-- Problem details --
Every line below needs to be returned exactly as written.
Top of Material provided
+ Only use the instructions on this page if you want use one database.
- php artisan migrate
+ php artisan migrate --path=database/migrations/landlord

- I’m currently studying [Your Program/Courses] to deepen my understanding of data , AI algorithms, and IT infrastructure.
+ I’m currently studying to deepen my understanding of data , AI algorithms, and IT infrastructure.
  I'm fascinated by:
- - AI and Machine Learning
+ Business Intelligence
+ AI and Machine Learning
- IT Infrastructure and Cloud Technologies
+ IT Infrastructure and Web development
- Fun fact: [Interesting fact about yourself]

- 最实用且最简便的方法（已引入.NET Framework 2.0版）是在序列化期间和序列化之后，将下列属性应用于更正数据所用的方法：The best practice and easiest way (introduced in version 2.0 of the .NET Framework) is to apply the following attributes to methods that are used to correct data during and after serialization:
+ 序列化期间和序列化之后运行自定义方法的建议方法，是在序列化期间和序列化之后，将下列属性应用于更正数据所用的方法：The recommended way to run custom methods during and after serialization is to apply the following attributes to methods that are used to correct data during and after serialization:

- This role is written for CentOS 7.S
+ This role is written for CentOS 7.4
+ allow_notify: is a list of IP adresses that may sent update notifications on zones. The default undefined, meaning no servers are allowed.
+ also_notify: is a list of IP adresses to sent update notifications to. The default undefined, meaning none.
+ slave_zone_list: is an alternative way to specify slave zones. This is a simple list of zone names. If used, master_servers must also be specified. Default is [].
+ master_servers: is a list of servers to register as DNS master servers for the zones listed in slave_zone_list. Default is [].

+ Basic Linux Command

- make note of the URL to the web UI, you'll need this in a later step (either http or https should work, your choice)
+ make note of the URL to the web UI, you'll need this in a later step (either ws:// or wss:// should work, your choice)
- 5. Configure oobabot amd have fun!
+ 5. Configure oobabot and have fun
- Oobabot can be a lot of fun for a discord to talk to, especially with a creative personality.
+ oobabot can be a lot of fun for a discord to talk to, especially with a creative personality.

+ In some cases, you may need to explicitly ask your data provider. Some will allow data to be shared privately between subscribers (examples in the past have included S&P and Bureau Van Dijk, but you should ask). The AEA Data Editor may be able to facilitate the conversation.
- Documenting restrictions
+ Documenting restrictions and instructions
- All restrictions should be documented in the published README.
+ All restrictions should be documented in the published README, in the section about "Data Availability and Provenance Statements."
Bottom of Material provided
-- Task output --
+ Only use the instructions on this page if you want use one database.
- php artisan migrate
+ php artisan migrate --path=database/migrations/landlord

- I’m currently studying [Your Program/Courses] to deepen my understanding of data , AI algorithms, and IT infrastructure.
+ I’m currently studying to deepen my understanding of data , AI algorithms, and IT infrastructure.
  I'm fascinated by:
- - AI and Machine Learning
+ Business Intelligence
+ AI and Machine Learning
- IT Infrastructure and Cloud Technologies
+ IT Infrastructure and Web development
- Fun fact: [Interesting fact about yourself]

- 最实用且最简便的方法（已引入.NET Framework 2.0版）是在序列化期间和序列化之后，将下列属性应用于更正数据所用的方法：The best practice and easiest way (introduced in version 2.0 of the .NET Framework) is to apply the following attributes to methods that are used to correct data during and after serialization:
+ 序列化期间和序列化之后运行自定义方法的建议方法，是在序列化期间和序列化之后，将下列属性应用于更正数据所用的方法：The recommended way to run custom methods during and after serialization is to apply the following attributes to methods that are used to correct data during and after serialization:

- This role is written for CentOS 7.S
+ This role is written for CentOS 7.4
+ allow_notify: is a list of IP adresses that may sent update notifications on zones. The default undefined, meaning no servers are allowed.
+ also_notify: is a list of IP adresses to sent update notifications to. The default undefined, meaning none.
+ slave_zone_list: is an alternative way to specify slave zones. This is a simple list of zone names. If used, master_servers must also be specified. Default is [].
+ master_servers: is a list of servers to register as DNS master servers for the zones listed in slave_zone_list. Default is [].

+ Basic Linux Command

- make note of the URL to the web UI, you'll need this in a later step (either http or https should work, your choice)
+ make note of the URL to the web UI, you'll need this in a later step (either ws:// or wss:// should work, your choice)
- 5. Configure oobabot amd have fun!
+ 5. Configure oobabot and have fun
- Oobabot can be a lot of fun for a discord to talk to, especially with a creative personality.
+ oobabot can be a lot of fun for a discord to talk to, especially with a creative personality.

+ In some cases, you may need to explicitly ask your data provider. Some will allow data to be shared privately between subscribers (examples in the past have included S&P and Bureau Van Dijk, but you should ask). The AEA Data Editor may be able to facilitate the conversation.
- Documenting restrictions
+ Documenting restrictions and instructions
- All restrictions should be documented in the published README.
+ All restrictions should be documented in the published README, in the section about "Data Availability and Provenance Statements."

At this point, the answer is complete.